[Change detection outputs]
-- -- --

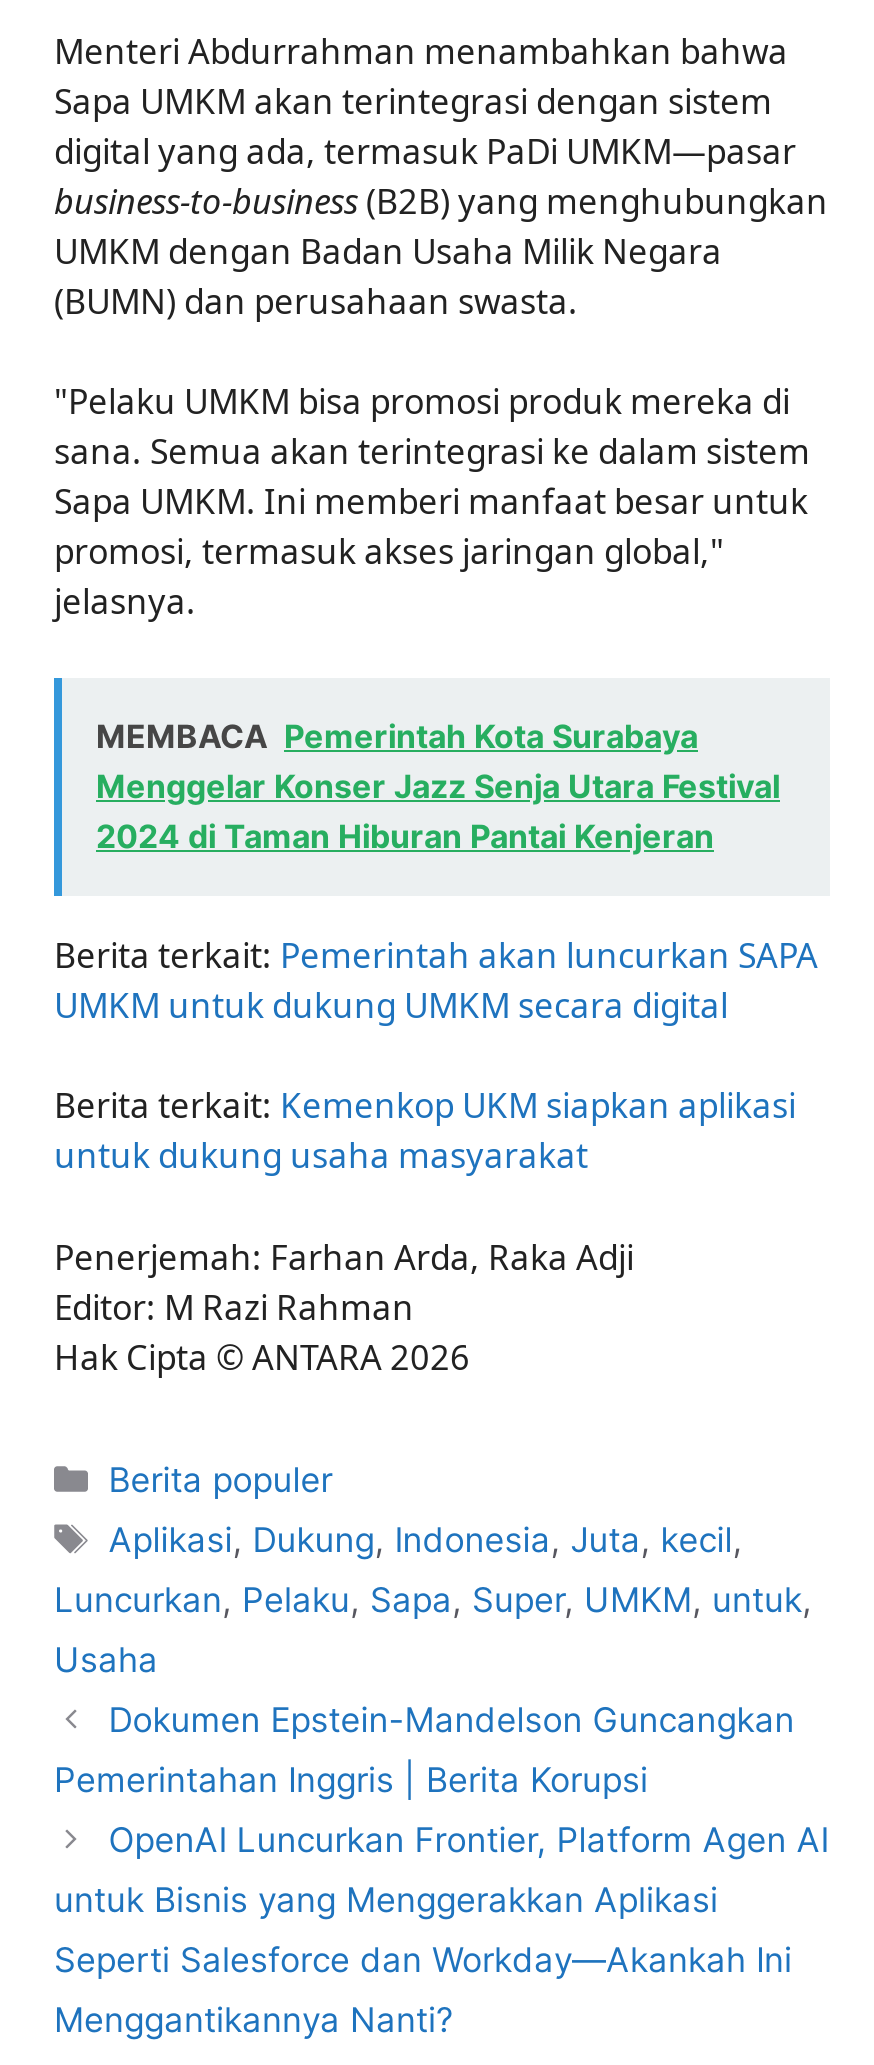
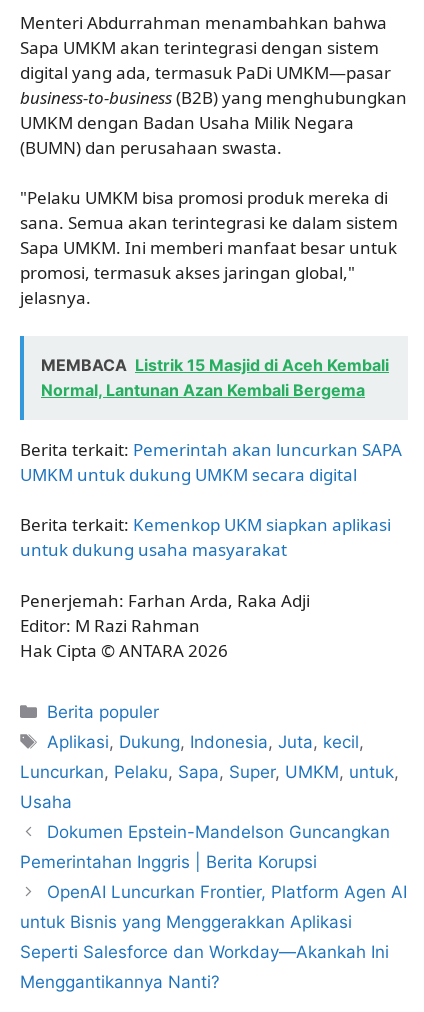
- MEMBACA Pemerintah Kota Surabaya
- Menggelar Konser Jazz Senja Utara Festival
- 2024 di Taman Hiburan Pantai Kenjeran
+ MEMBACA Listrik 15 Masjid di Aceh Kembali
+ Normal, Lantunan Azan Kembali Bergema
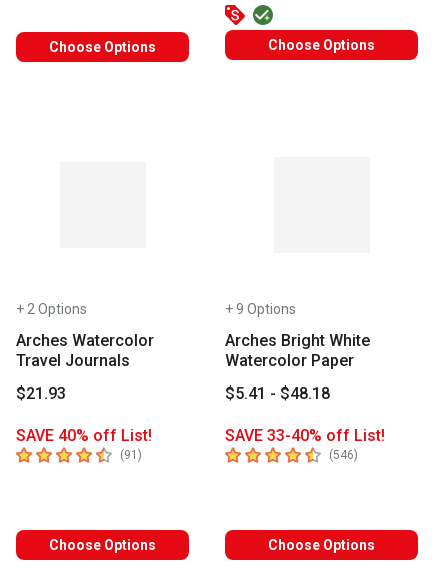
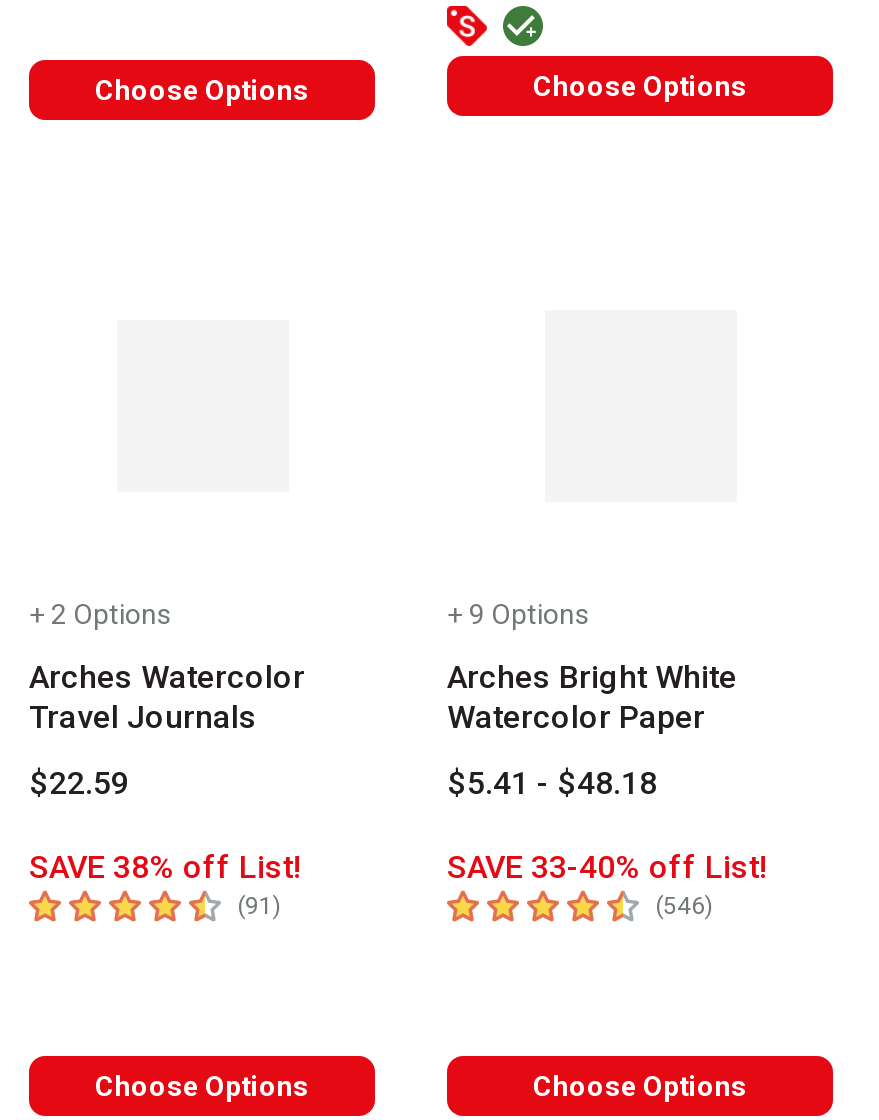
- $21.93
+ $22.59

- SAVE 40% off List!
+ SAVE 38% off List!
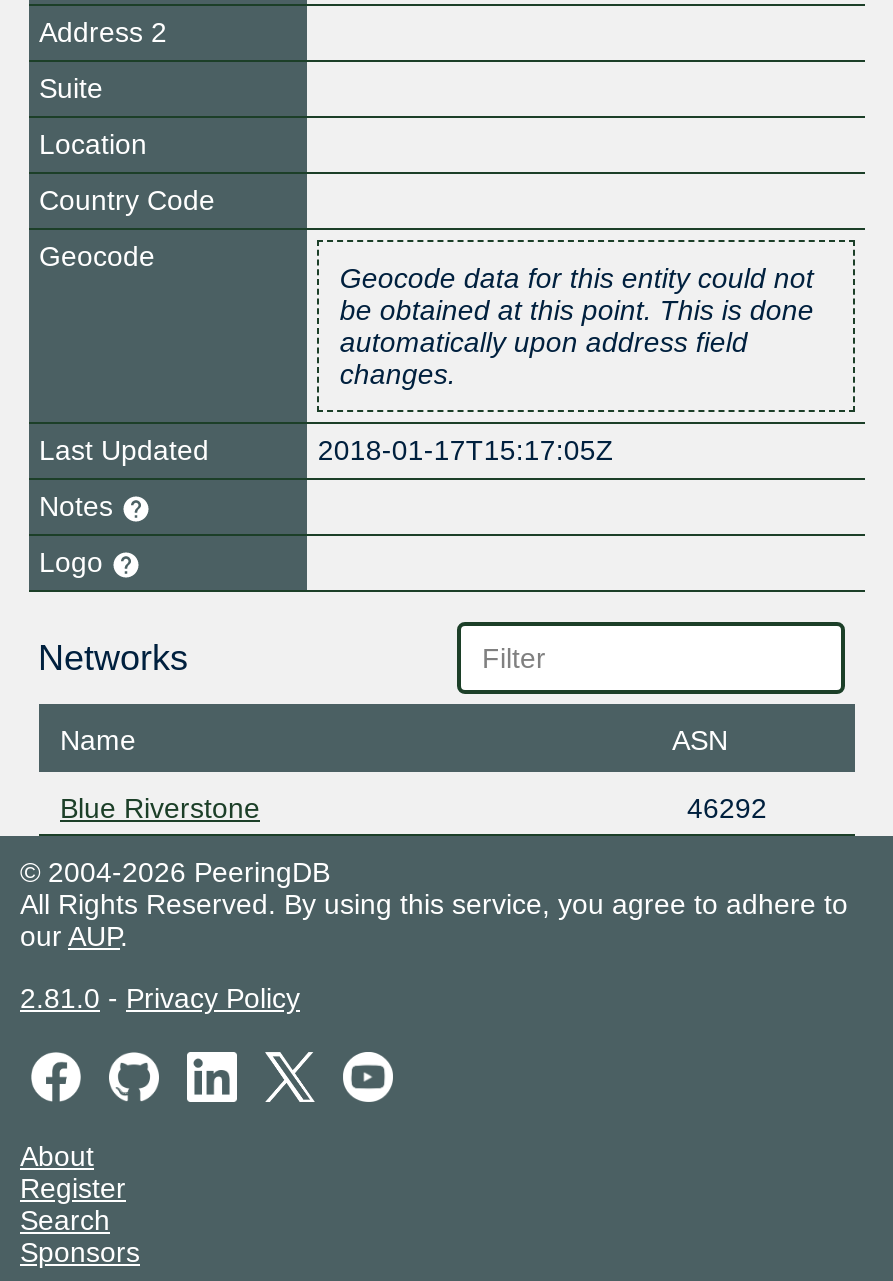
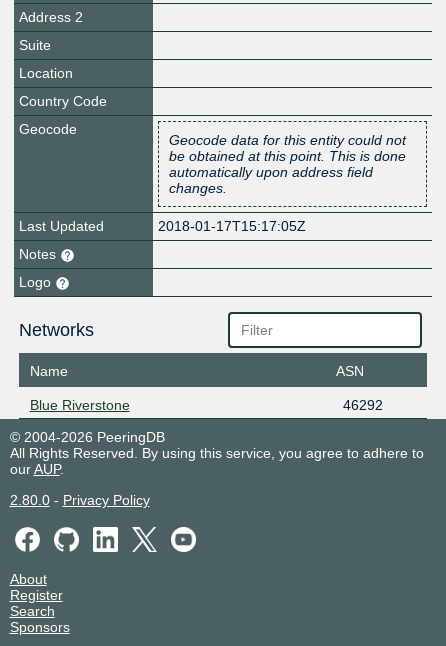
- 2.81.0 - Privacy Policy
+ 2.80.0 - Privacy Policy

-- -- --

* _Task details_
From the line containing "Azan Kembali Bergema" through the last line of the records above, reproduce every line exactly, leaving out the pictures.

* _Task answer_
+ Normal, Lantunan Azan Kembali Bergema
- $21.93
+ $22.59

- SAVE 40% off List!
+ SAVE 38% off List!
- 2.81.0 - Privacy Policy
+ 2.80.0 - Privacy Policy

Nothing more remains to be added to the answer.